1. IW Mathius, Pengembangan Inovasi Pertanian 1, 206-224 (2008).


2 . M. Ishida dan OA Hassan, Asia-Aust. J. Anim. Sci. 31, 41-47 (1997).
3 . H. Kawamoto, WZ Mohamed, NIM Sukur, MSM Ali, Y. Islam dan S. Oshio, Jepang Agric. Res. Kuart.
35, 195-200 (2001).
4. S. Fakhri, Suparjo, Akmal dan I. Sulaiman. Anim. Sci. Menopang. Masa depan 7, 49, (2016).
5. L. Abdullah dan Suharlina. Med. Membelai. 1, 44-49 (2010).
6 . H. Kajikawa, H. Jin, F. Terada dan T. Suga, Bull. Nat. Inst. Livest. Grassl. Sci. 2, 1-30 (2003).
7. EI McDougall, Biochem. J. 43, 99-109 (1948).
8. EB Laconi dan A. Jayanegara, Asia Australas. J. Anim. Sci. 28, 343-350 (2015).
9. PJ Van Soest, Anim. Pakan Sci. Technol. 130, 137-171 (2006).
1 0. C. Sarnklong, JW Coneja, W. Pellikaan dan WH Hendriks. Asia Australas. J. Anim. Sci. 23, 680-692
(2010).
1 1. C. Liu dan CE Wyman, Ind. Eng. Chem. Res. 42, 5409-5416 (2003).

050.008-5
1 2. Y. Sun dan J. Cheng, Bioresource Technol. 83, 1-11 (2002).
1 3. G. Getachew, M. Blummel, HPS Makkar dan K. Becker. Anim. Pakan Sci. Technol. 72, 261-281 (1998).

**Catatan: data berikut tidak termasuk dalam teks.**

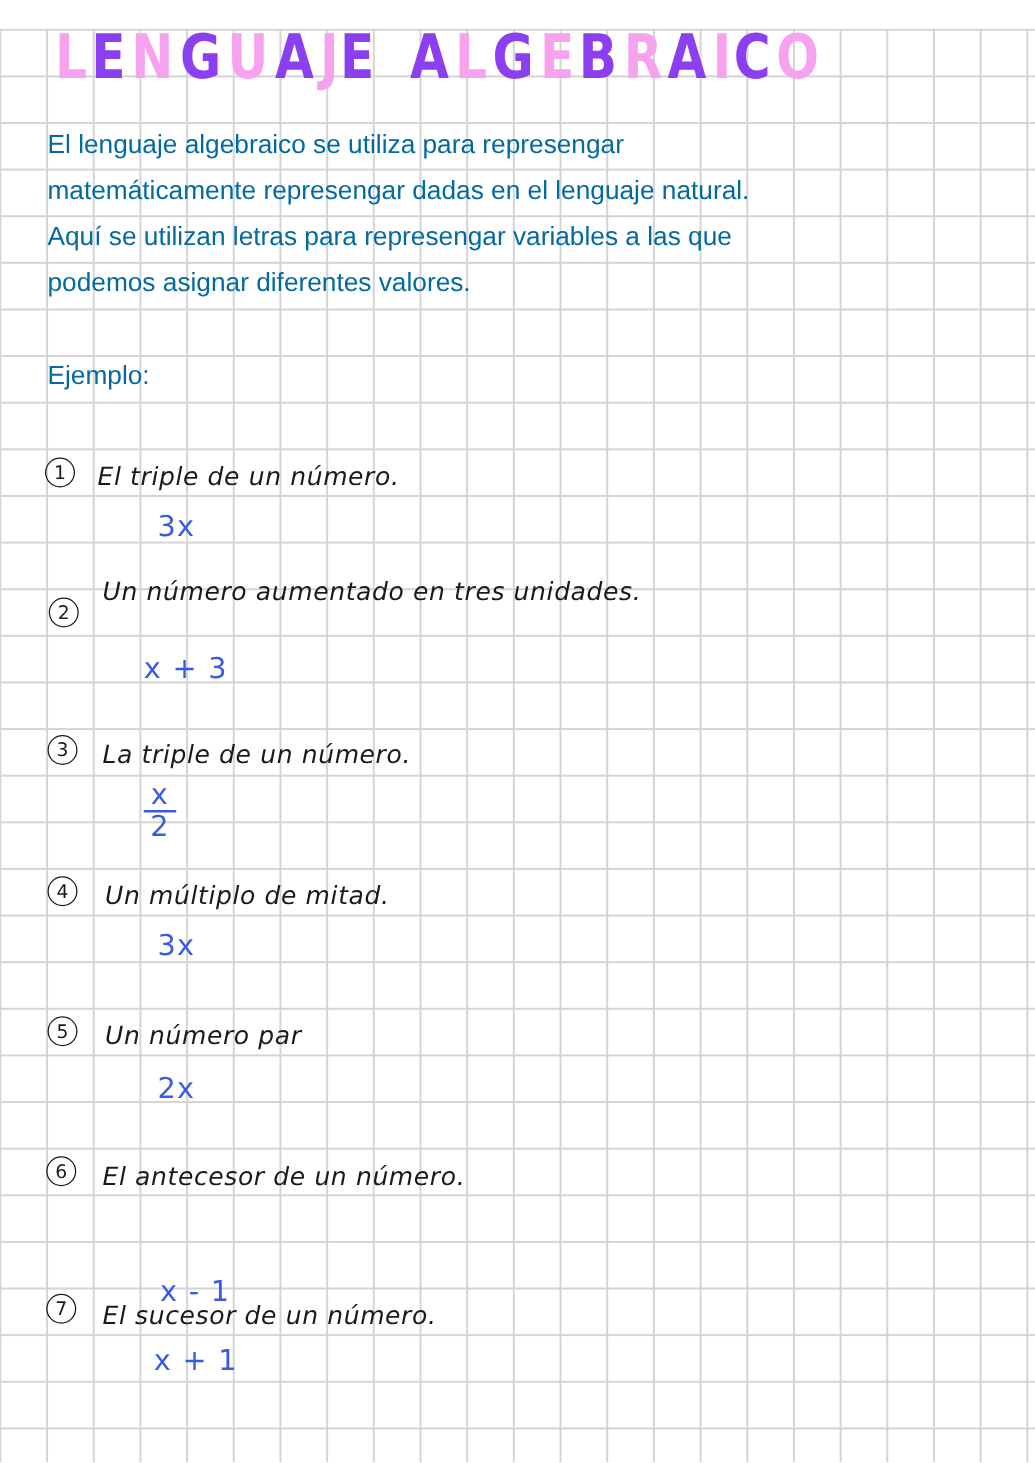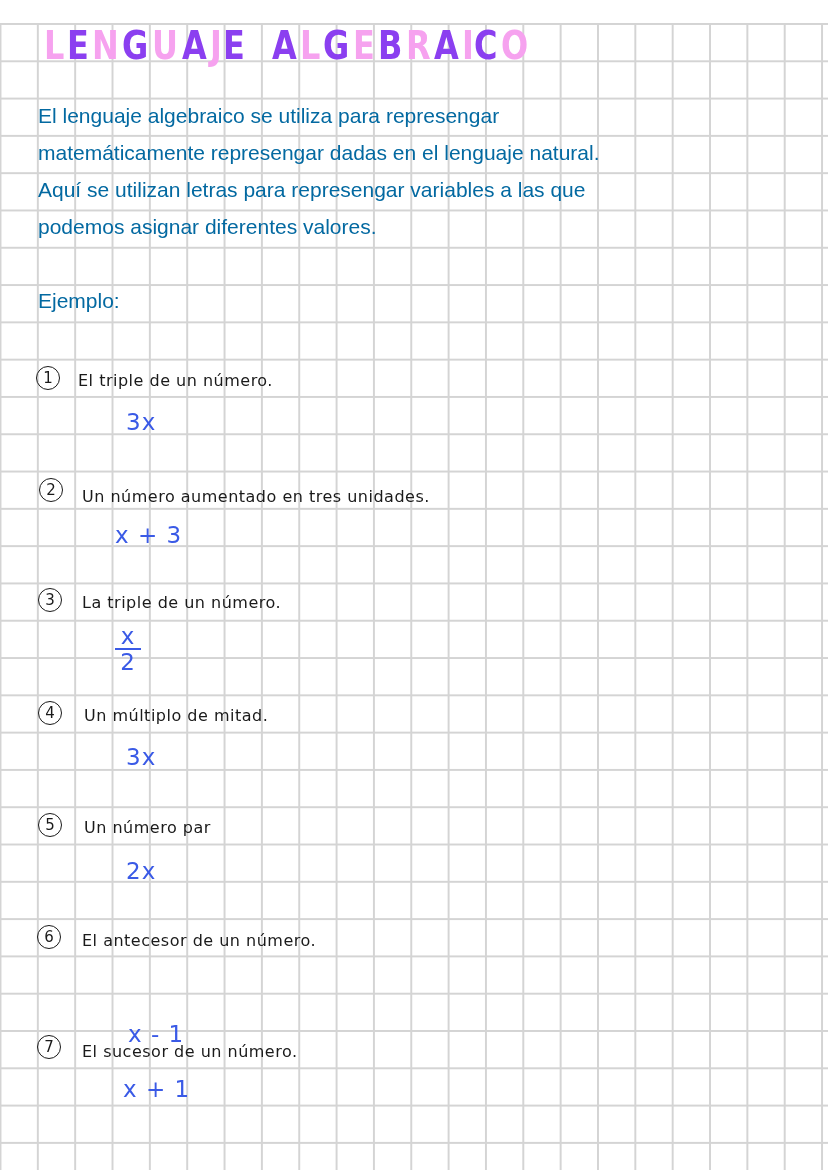--- a/index.html
+++ b/index.html
@@ -19,7 +19,7 @@
   }
   .abs { position: absolute; white-space: nowrap; }
   .title {
-    left: 44px; top: 26px; font-size: 39px; font-weight: bold;
+    left: 44px; top: 26px; font-size: 49px; font-weight: bold;
     letter-spacing: 3px; font-family: "DejaVu Sans", sans-serif;
     line-height: 40px;
   }

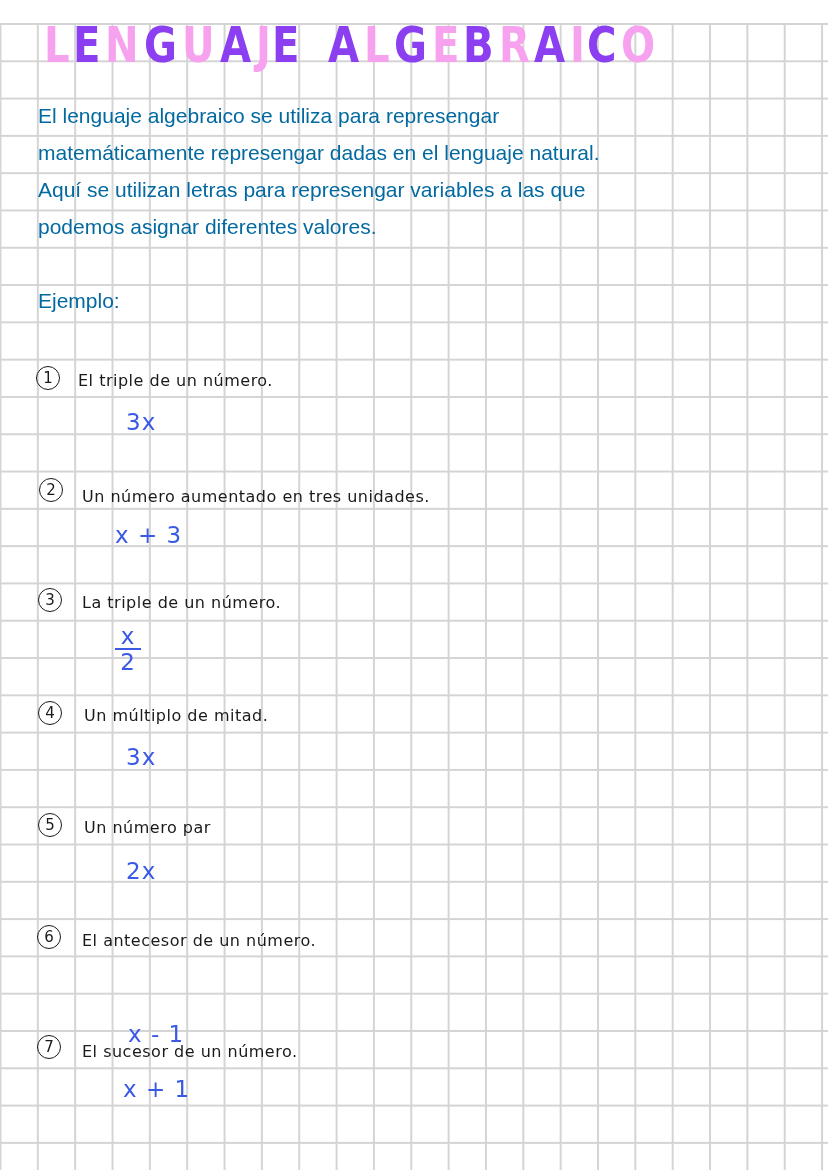--- a/index.html
+++ b/index.html
@@ -30,8 +30,8 @@
     font-family: "Liberation Sans", sans-serif;
   }
   .hw {
-    font-family: "DejaVu Sans", sans-serif; 
-    color: #1a1a1a; font-size: 16px; line-height: 26px; letter-spacing: 0.5px;
+    font-family: "DejaVu Sans", sans-serif; font-style: italic;
+    color: #1a1a1a; font-size: 20px; line-height: 26px; letter-spacing: 0.5px;
   }
   .num-circle {
     position: absolute; width: 22px; height: 22px; border: 1.6px solid #1a1a1a;

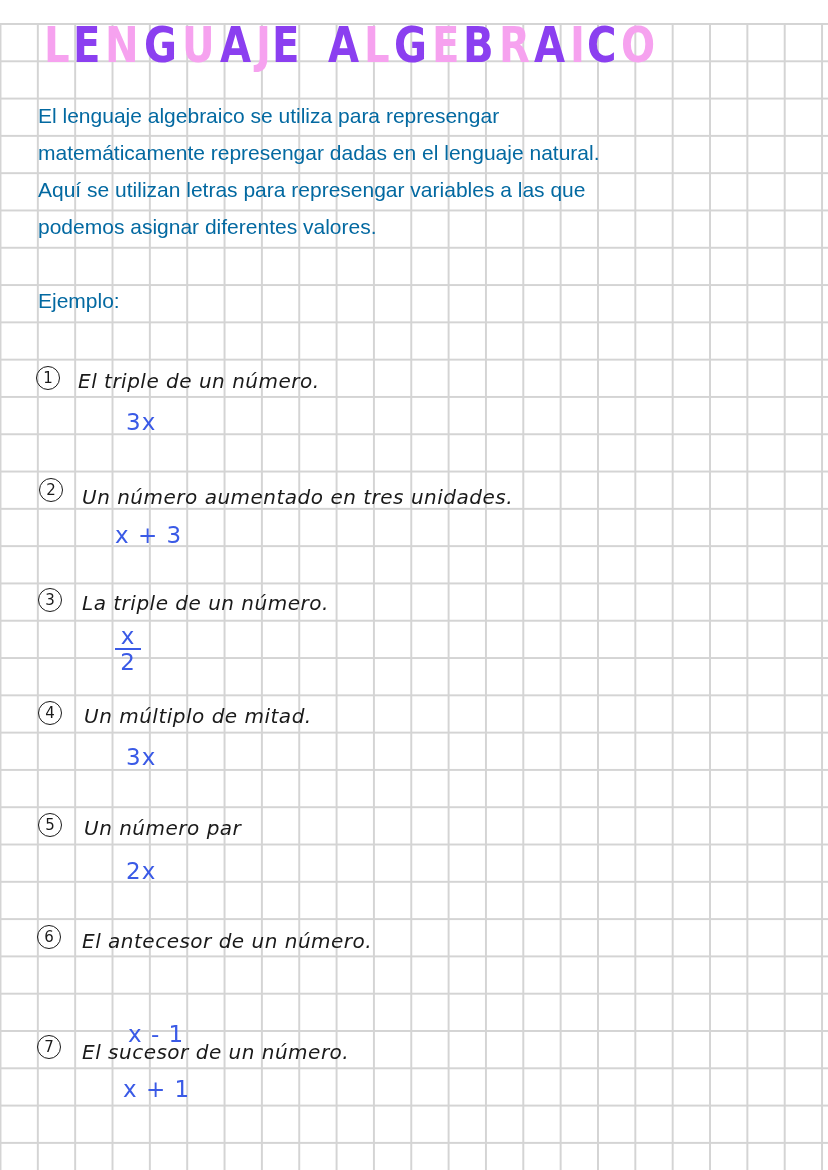--- a/index.html
+++ b/index.html
@@ -72,7 +72,7 @@
 
 <div>
   <div class="num-circle" style="left:39px; top:478px">2</div>
-  <div class="abs hw" style="left:82px; top:484px">Un número aumentado en tres unidades.</div>
+  <div class="abs hw" style="left:82px; top:460px">Un número aumentado en tres unidades.</div>
   <div class="abs expr" style="left:115px; top:521px">x + 3</div>
 </div>
 

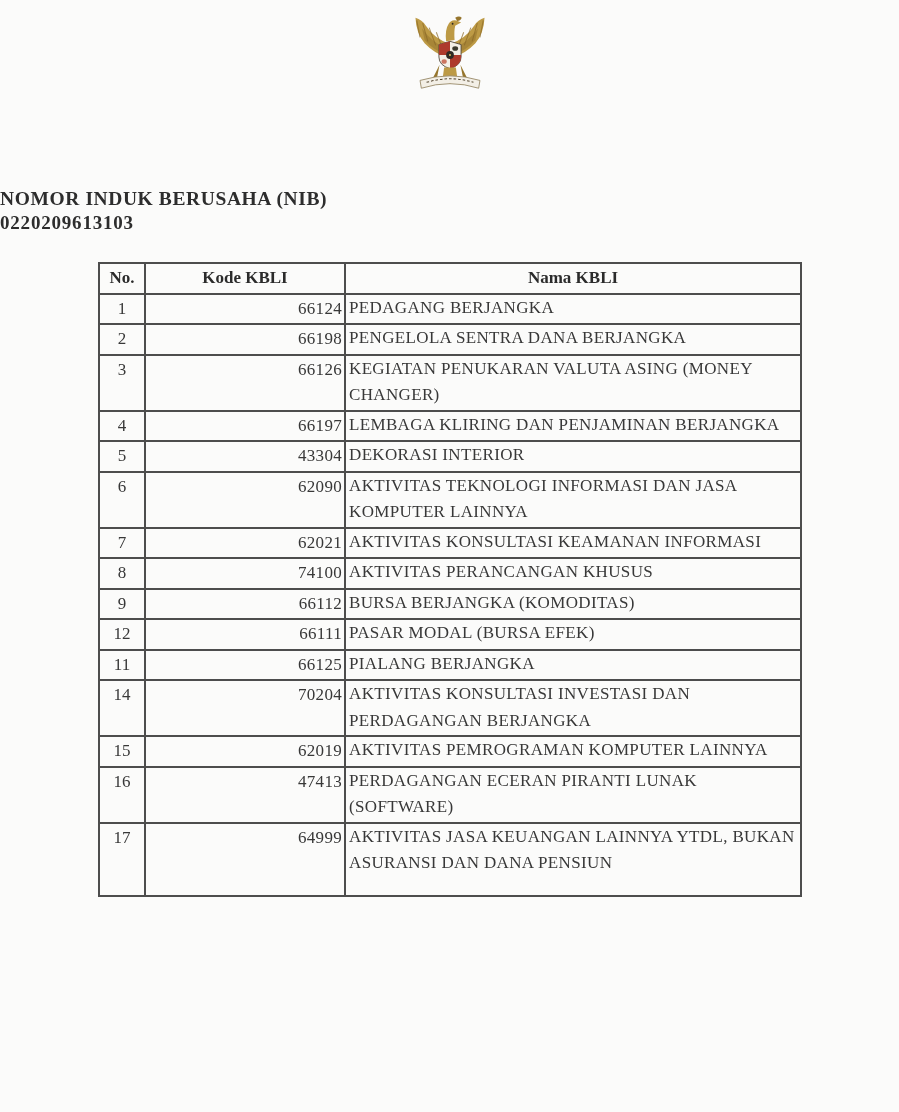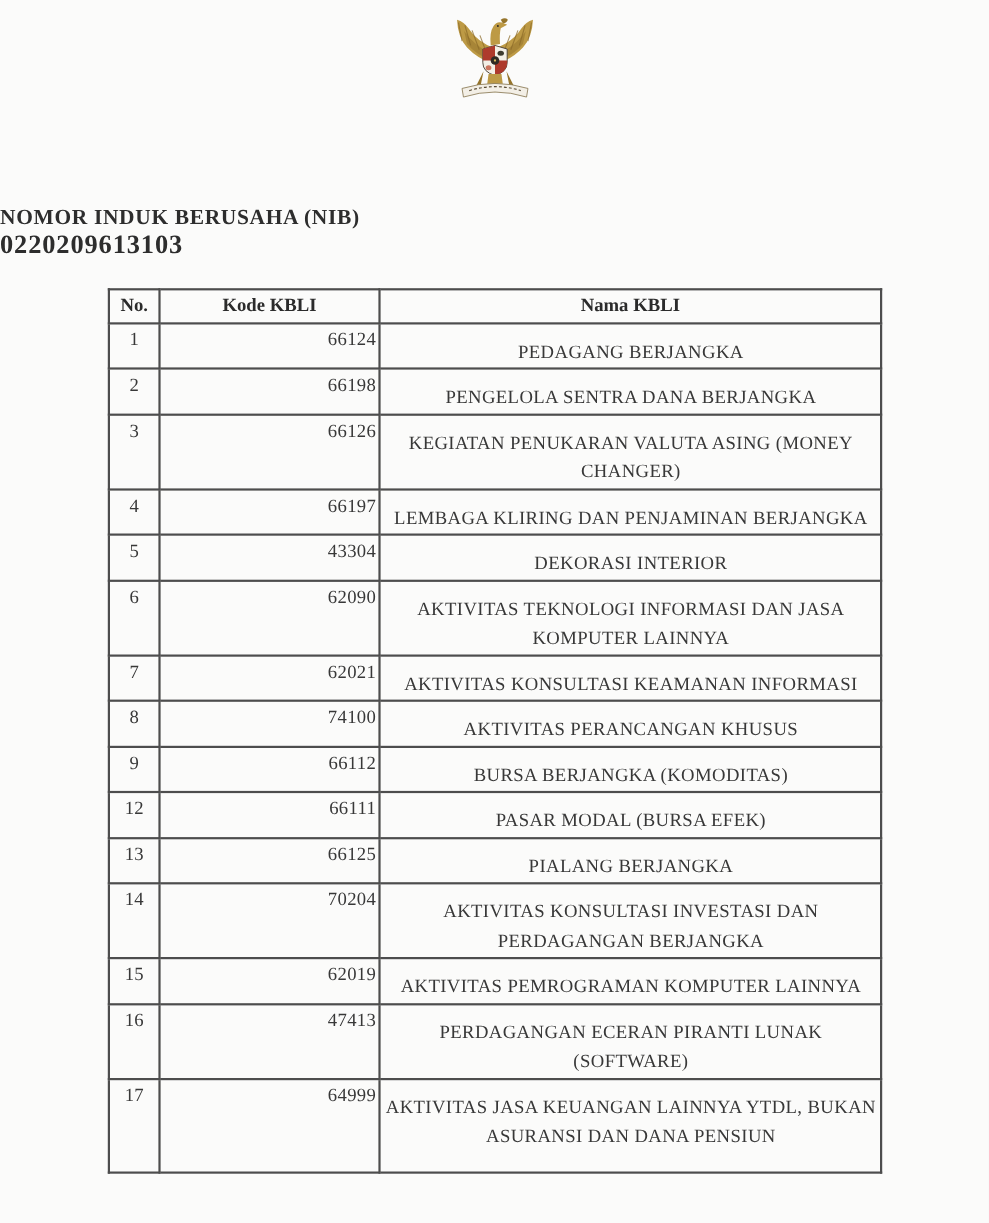--- a/index.html
+++ b/index.html
@@ -48,7 +48,7 @@
     line-height: 24px;
   }
   .doc-number {
-    font-size: 24px;
+    font-size: 19px;
     font-weight: bold;
     letter-spacing: 0.8px;
     line-height: 24px;

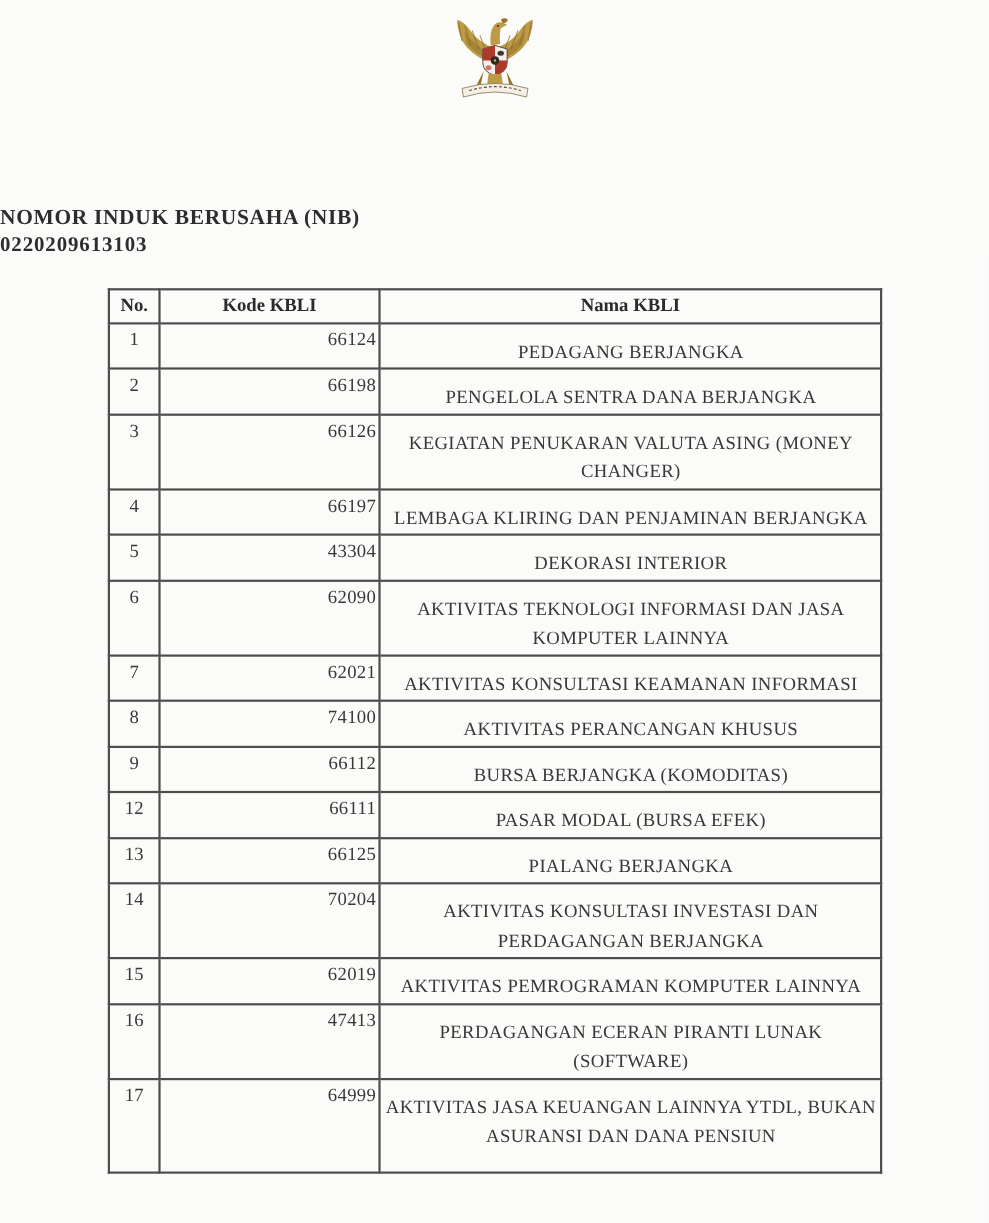--- a/index.html
+++ b/index.html
@@ -80,7 +80,7 @@
 
   td.col-no   { text-align: center; padding: 1px 2px; }
   td.col-kode { text-align: right; padding: 1px 2px; letter-spacing: 0.3px; }
-  td.col-nama { text-align: center; padding: 12px 2px 1px 3px; letter-spacing: 0.35px; }
+  td.col-nama { text-align: left; padding: 0 2px 1px 3px; letter-spacing: 0.35px; }
 
   table.kbli tr:last-child td { padding-bottom: 18px; }
 </style>

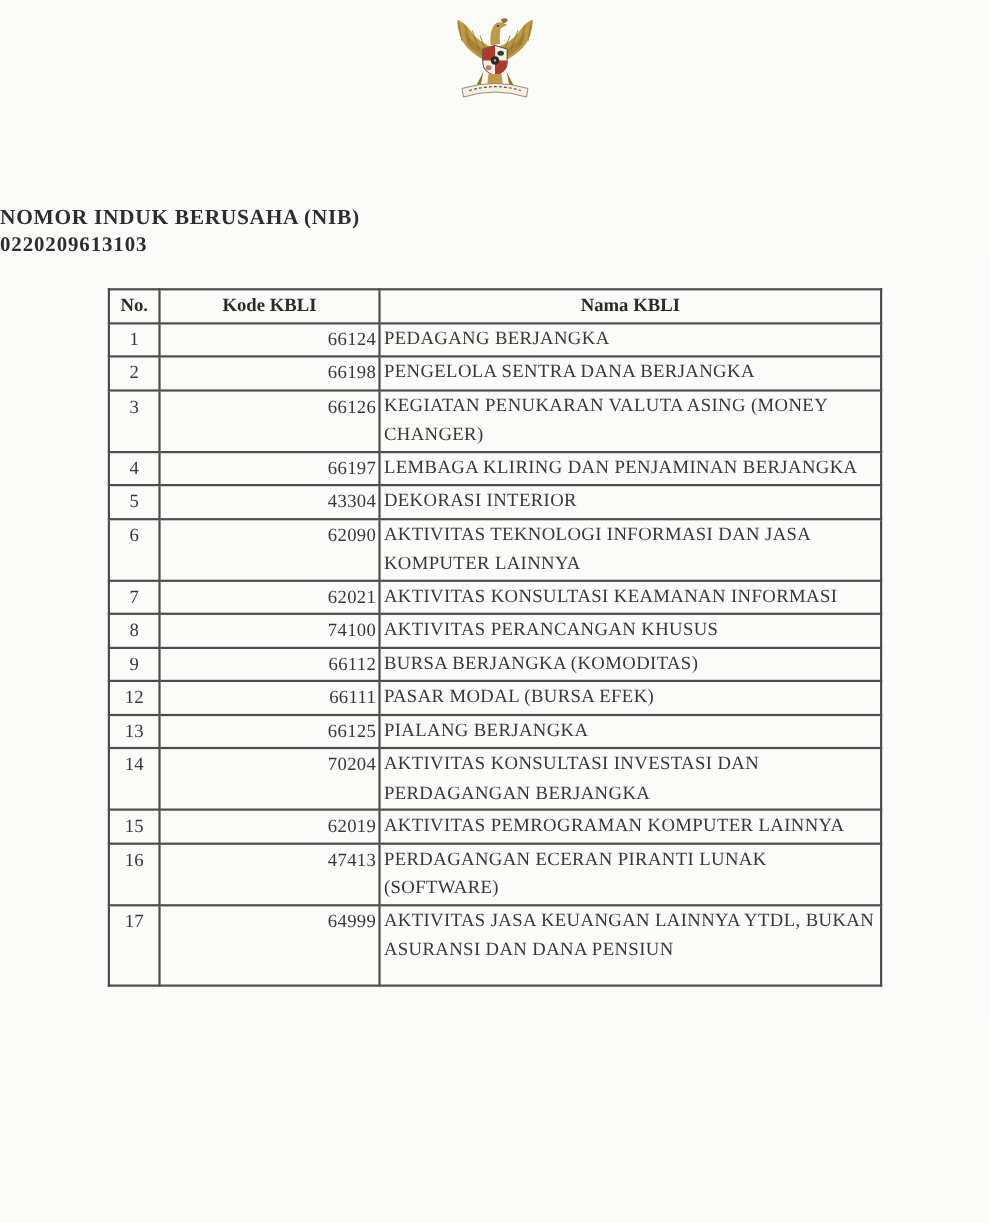--- a/index.html
+++ b/index.html
@@ -204,7 +204,7 @@
           <td class="col-nama">PASAR MODAL (BURSA EFEK)</td>
         </tr>
         <tr>
-          <td class="col-no">13</td>
+          <td class="col-no">11</td>
           <td class="col-kode">66125</td>
           <td class="col-nama">PIALANG BERJANGKA</td>
         </tr>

1 4. C. Rymer, JA Huntington, BA Williams dan DI Givens. Anim. Pakan Sci. Technol. 123-124, 9-30 (2005).
1 5. A. Jayanegara, SP Dewi dan M. Ridla. Media Peternakan 39, 134-140 (2016).
1 6. A. Jayanegara dan E. Palupi, Media Peternakan 33, 176 - 181 (2010).
1 7. A. Jayanegara, G. Goel, HPS Makkar dan K. Becker, Anim. Pakan Sci. Technol. 209, 60-68 (2015).